**Instructions to follow**
The answer must be the full listing, word for word, with no pictures in it.

**Record set**
---+---

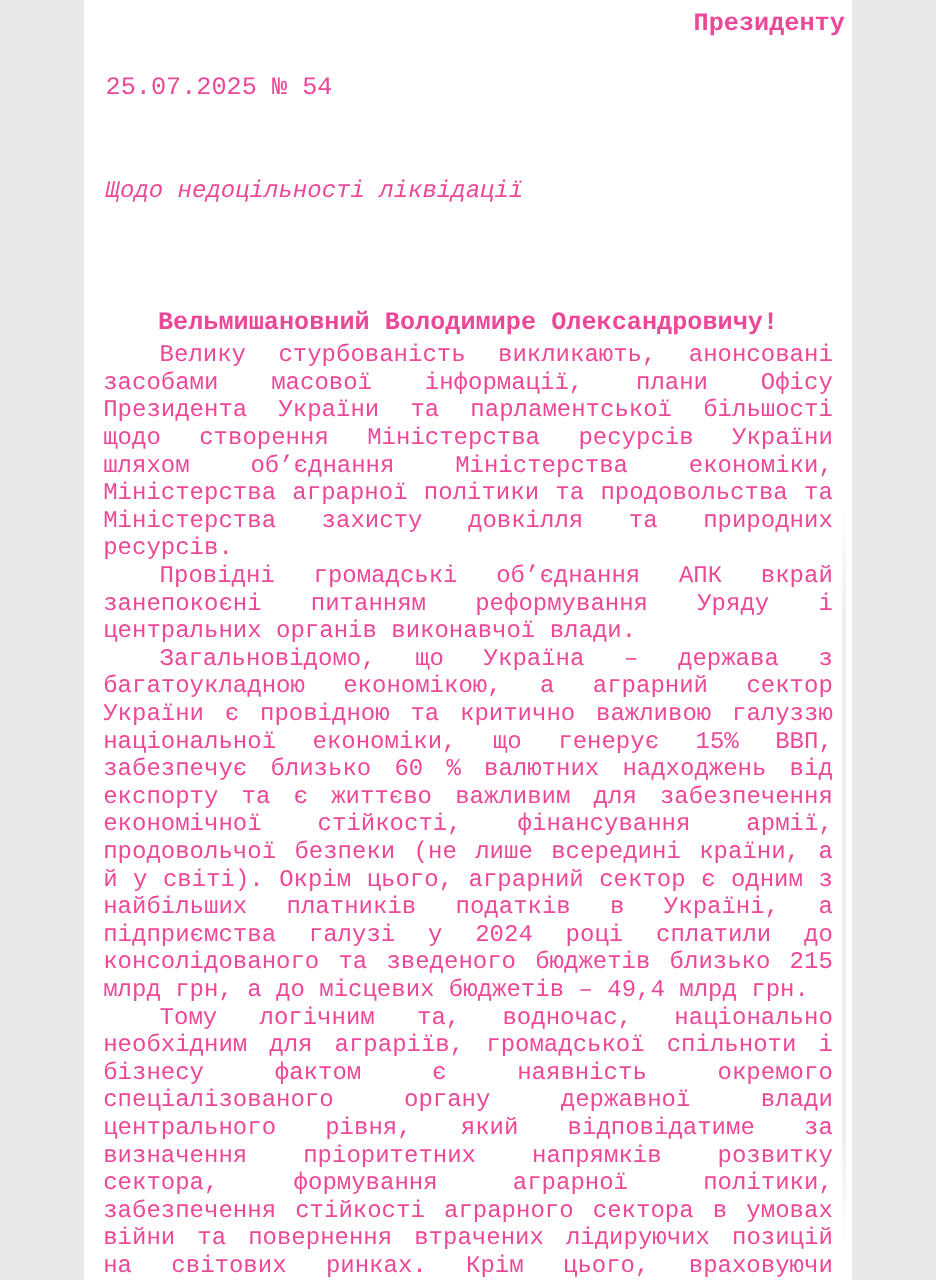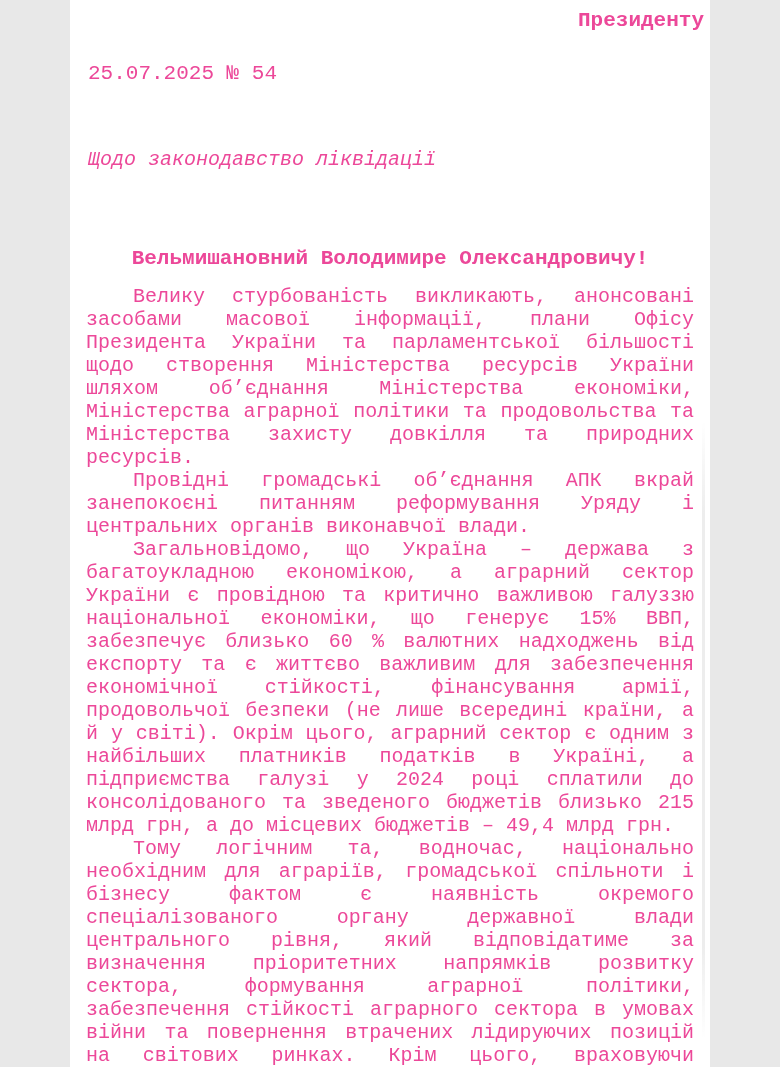--- a/index.html
+++ b/index.html
@@ -93,7 +93,7 @@
   <div class="reference">25.07.2025 № 54</div>
 
   <div class="subject">
-    <div>Щодо законодавство ліквідації</div>
+    <div>Щодо недоцільності ліквідації</div>
   </div>
 
   <div class="salutation">Вельмишановний Володимире Олександровичу!</div>

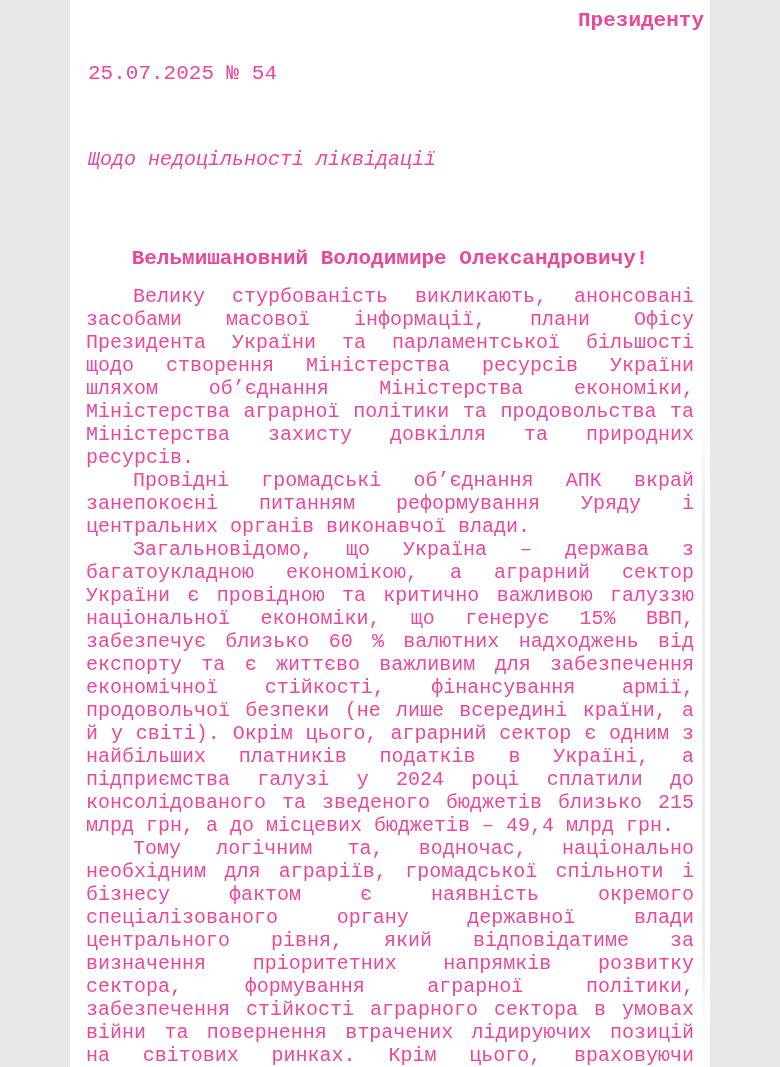--- a/index.html
+++ b/index.html
@@ -47,7 +47,7 @@
     position: absolute;
     left: 16px;
     right: 16px;
-    top: 247px;
+    top: 258px;
     text-align: center;
     font-size: 21px;
     font-weight: bold;

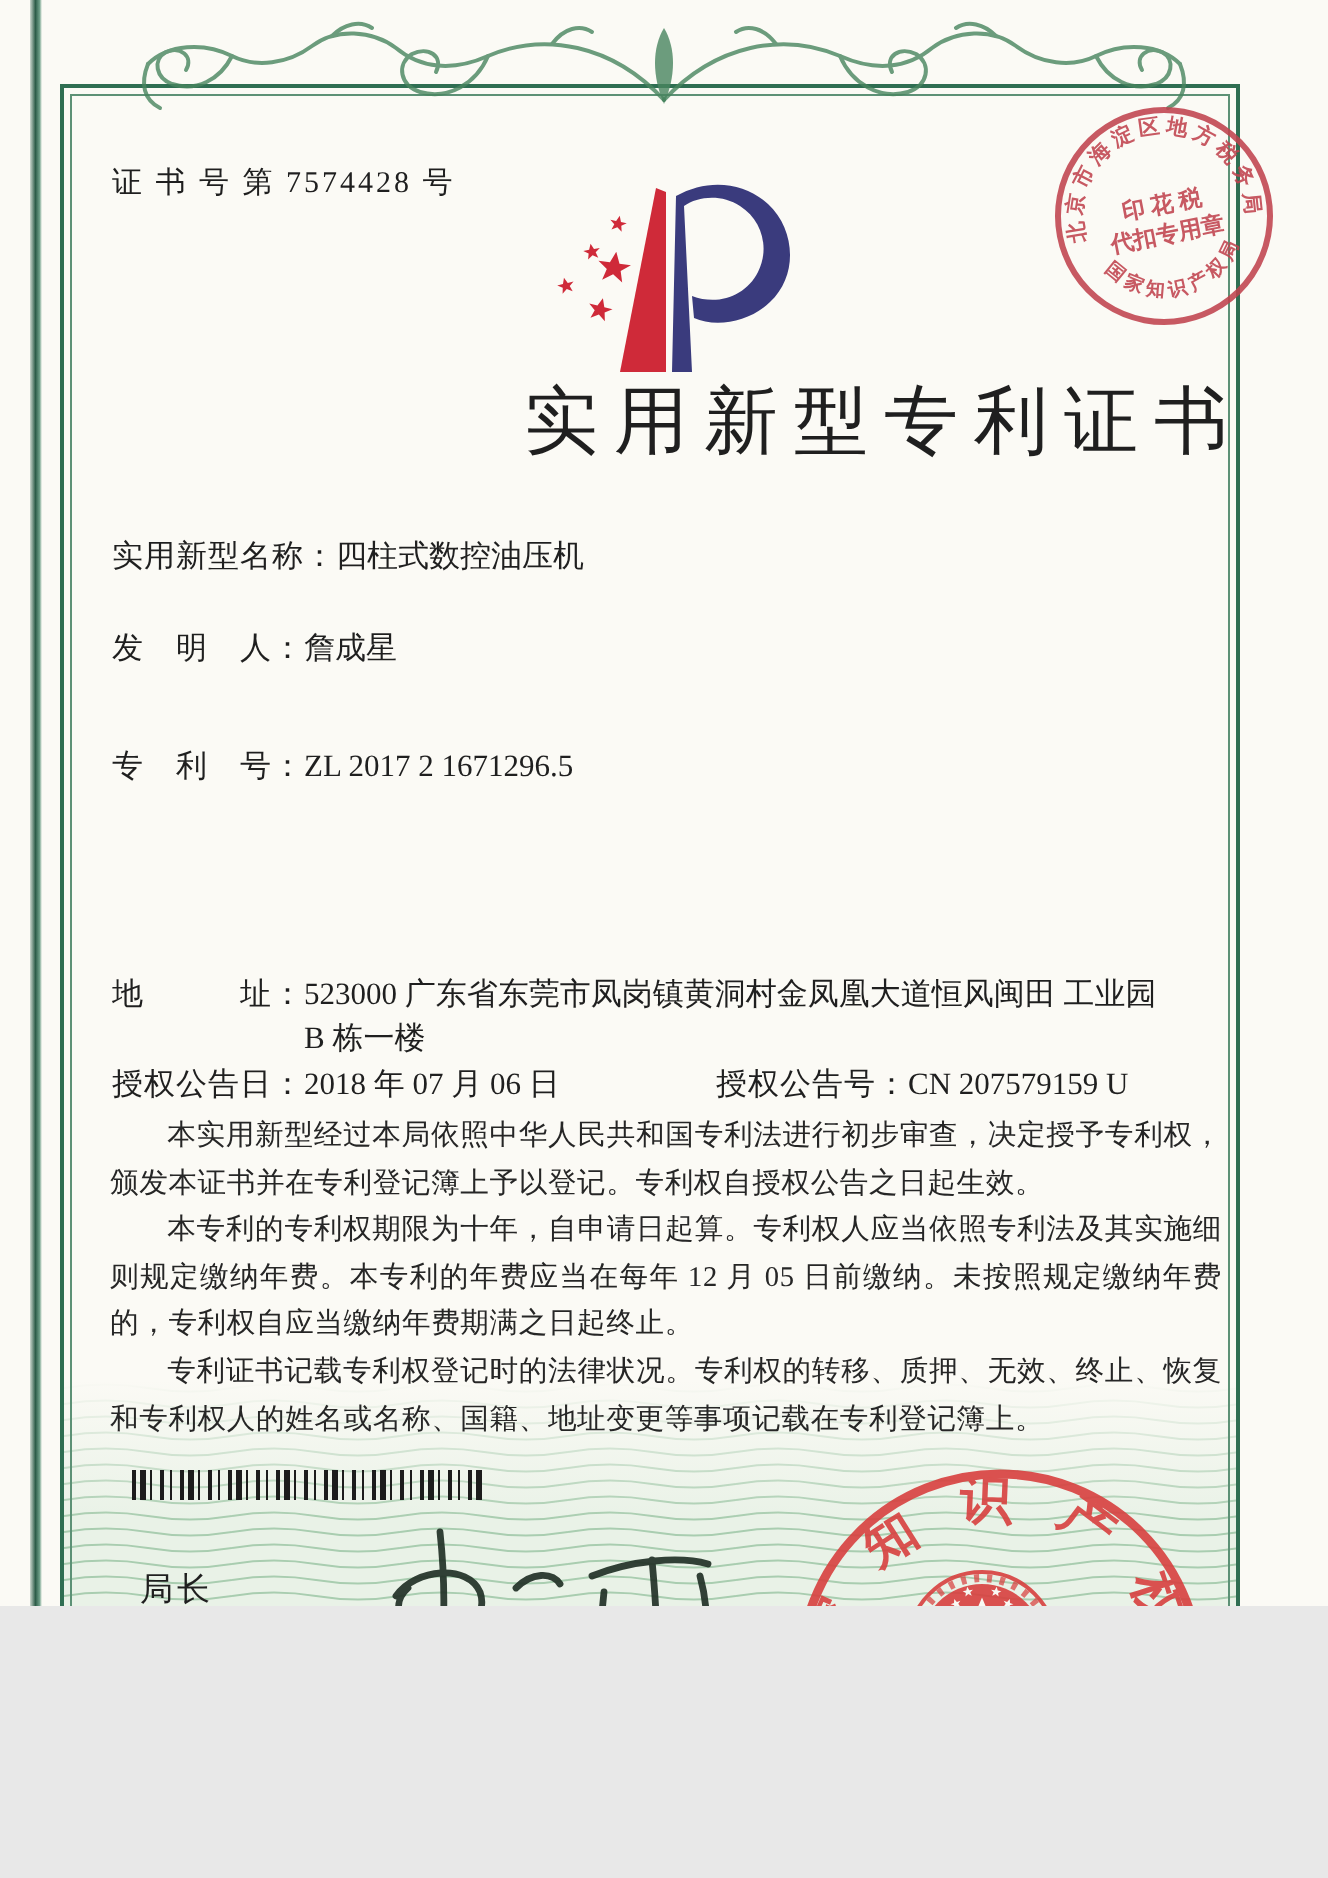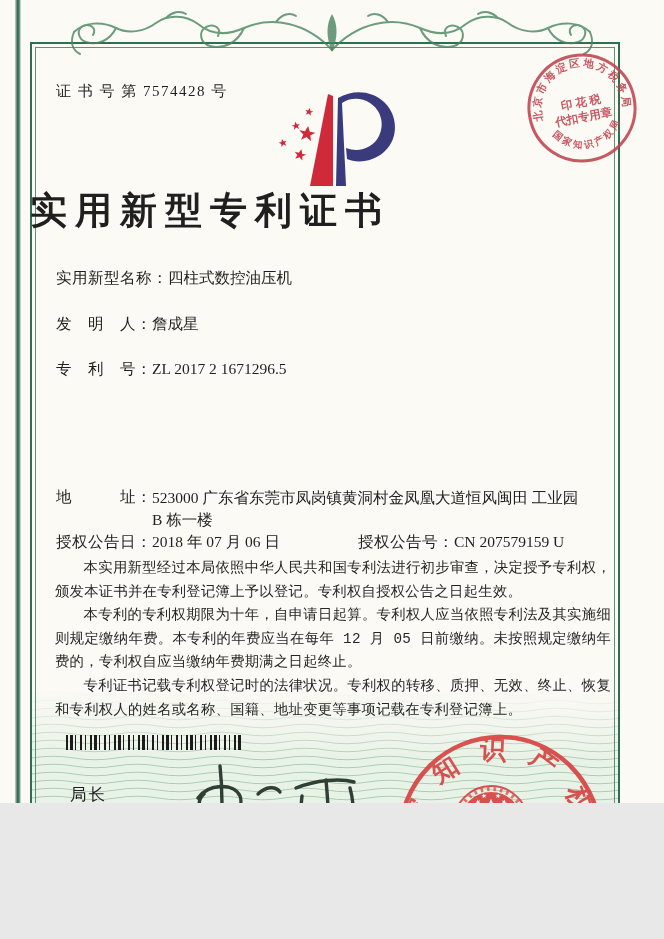--- a/index.html
+++ b/index.html
@@ -23,8 +23,8 @@
   .guilloche-fade{position:absolute;left:32px;top:690px;width:586px;height:70px;
     background:linear-gradient(#fbfaf5,rgba(251,250,245,0));}
   .cert-no{position:absolute;left:56px;top:82px;font-size:15px;letter-spacing:1.5px;}
-  .title{position:absolute;left:30px;right:42px;top:186px;text-align:left;
-    font-size:37px;font-weight:700;letter-spacing:8px;}
+  .title{position:absolute;left:30px;right:42px;top:186px;text-align:right;
+    font-size:37px;font-weight:400;letter-spacing:8px;}
   .frow{position:absolute;left:56px;font-size:15.5px;white-space:nowrap;}
   .frow .lab{letter-spacing:.5px;}
   .addr-val{display:inline-block;vertical-align:top;white-space:normal;width:430px;line-height:22px;}

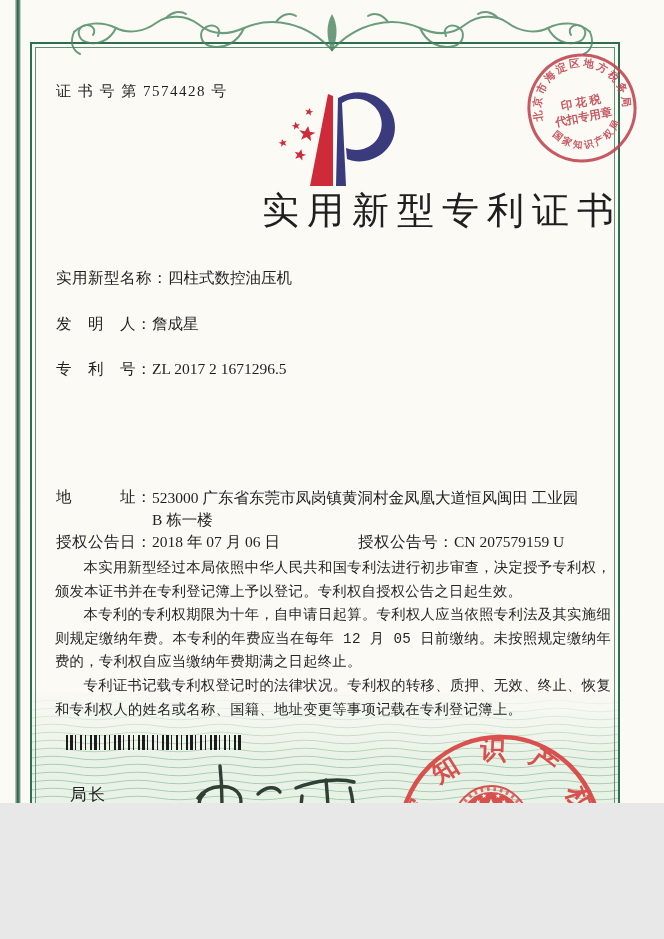--- a/index.html
+++ b/index.html
@@ -147,7 +147,7 @@
   <div class="frow" style="top:268px">
     <span class="lab">实用新型名称：</span><span>四柱式数控油压机</span>
   </div>
-  <div class="frow" style="top:359px">
+  <div class="frow" style="top:373px">
     <span class="lab">专　利　号：</span><span>ZL 2017 2 1671296.5</span>
   </div>
   <div class="frow" style="top:487px">

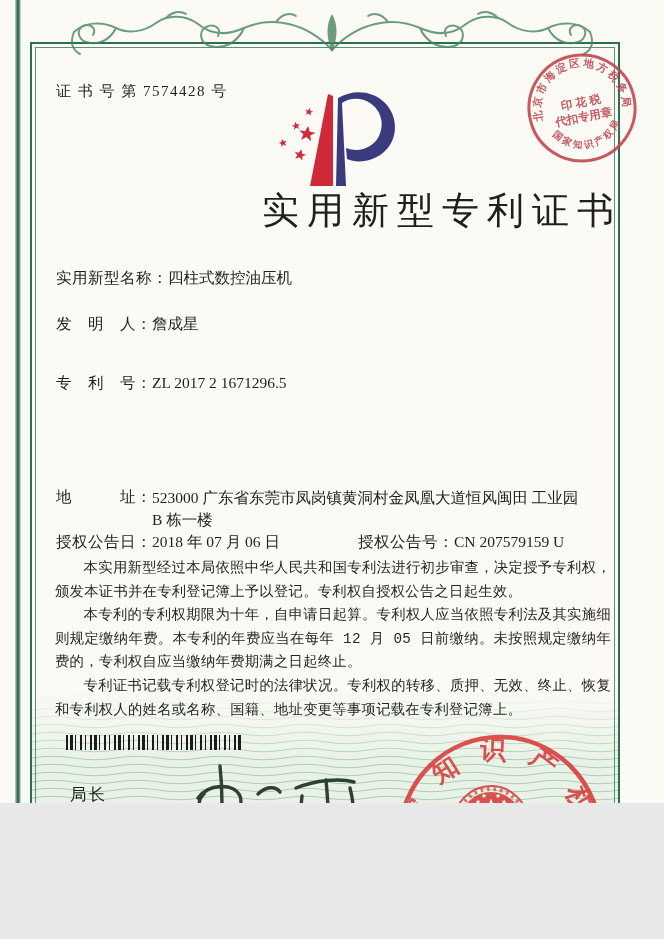--- a/index.html
+++ b/index.html
@@ -30,7 +30,7 @@
   .addr-val{display:inline-block;vertical-align:top;white-space:normal;width:430px;line-height:22px;}
   .body-text{position:absolute;left:55px;top:557px;width:556px;}
   .body-text p{margin:0;font-size:14.3px;line-height:23.6px;text-indent:2em;
-    text-align:justify;letter-spacing:.3px;color:#262626;font-family:Liberation Mono, monospace;}
+    text-align:justify;letter-spacing:.3px;color:#262626;}
   .barcode{position:absolute;left:66px;top:735px;width:177px;height:15px;
     background:repeating-linear-gradient(90deg,
       #1c1c1c 0 2px,transparent 2px 4px,#1c1c1c 4px 7px,transparent 7px 9px,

---+---

**Exercise result**
--- a/index.html
+++ b/index.html
@@ -93,7 +93,7 @@
   <div class="reference">25.07.2025 № 54</div>
 
   <div class="subject">
-    <div>Щодо законодавство ліквідації</div>
+    <div>Щодо недоцільності ліквідації</div>
   </div>
 
   <div class="salutation">Вельмишановний Володимире Олександровичу!</div>

--- a/index.html
+++ b/index.html
@@ -47,7 +47,7 @@
     position: absolute;
     left: 16px;
     right: 16px;
-    top: 247px;
+    top: 258px;
     text-align: center;
     font-size: 21px;
     font-weight: bold;

--- a/index.html
+++ b/index.html
@@ -23,8 +23,8 @@
   .guilloche-fade{position:absolute;left:32px;top:690px;width:586px;height:70px;
     background:linear-gradient(#fbfaf5,rgba(251,250,245,0));}
   .cert-no{position:absolute;left:56px;top:82px;font-size:15px;letter-spacing:1.5px;}
-  .title{position:absolute;left:30px;right:42px;top:186px;text-align:left;
-    font-size:37px;font-weight:700;letter-spacing:8px;}
+  .title{position:absolute;left:30px;right:42px;top:186px;text-align:right;
+    font-size:37px;font-weight:400;letter-spacing:8px;}
   .frow{position:absolute;left:56px;font-size:15.5px;white-space:nowrap;}
   .frow .lab{letter-spacing:.5px;}
   .addr-val{display:inline-block;vertical-align:top;white-space:normal;width:430px;line-height:22px;}

--- a/index.html
+++ b/index.html
@@ -147,7 +147,7 @@
   <div class="frow" style="top:268px">
     <span class="lab">实用新型名称：</span><span>四柱式数控油压机</span>
   </div>
-  <div class="frow" style="top:359px">
+  <div class="frow" style="top:373px">
     <span class="lab">专　利　号：</span><span>ZL 2017 2 1671296.5</span>
   </div>
   <div class="frow" style="top:487px">

--- a/index.html
+++ b/index.html
@@ -30,7 +30,7 @@
   .addr-val{display:inline-block;vertical-align:top;white-space:normal;width:430px;line-height:22px;}
   .body-text{position:absolute;left:55px;top:557px;width:556px;}
   .body-text p{margin:0;font-size:14.3px;line-height:23.6px;text-indent:2em;
-    text-align:justify;letter-spacing:.3px;color:#262626;font-family:Liberation Mono, monospace;}
+    text-align:justify;letter-spacing:.3px;color:#262626;}
   .barcode{position:absolute;left:66px;top:735px;width:177px;height:15px;
     background:repeating-linear-gradient(90deg,
       #1c1c1c 0 2px,transparent 2px 4px,#1c1c1c 4px 7px,transparent 7px 9px,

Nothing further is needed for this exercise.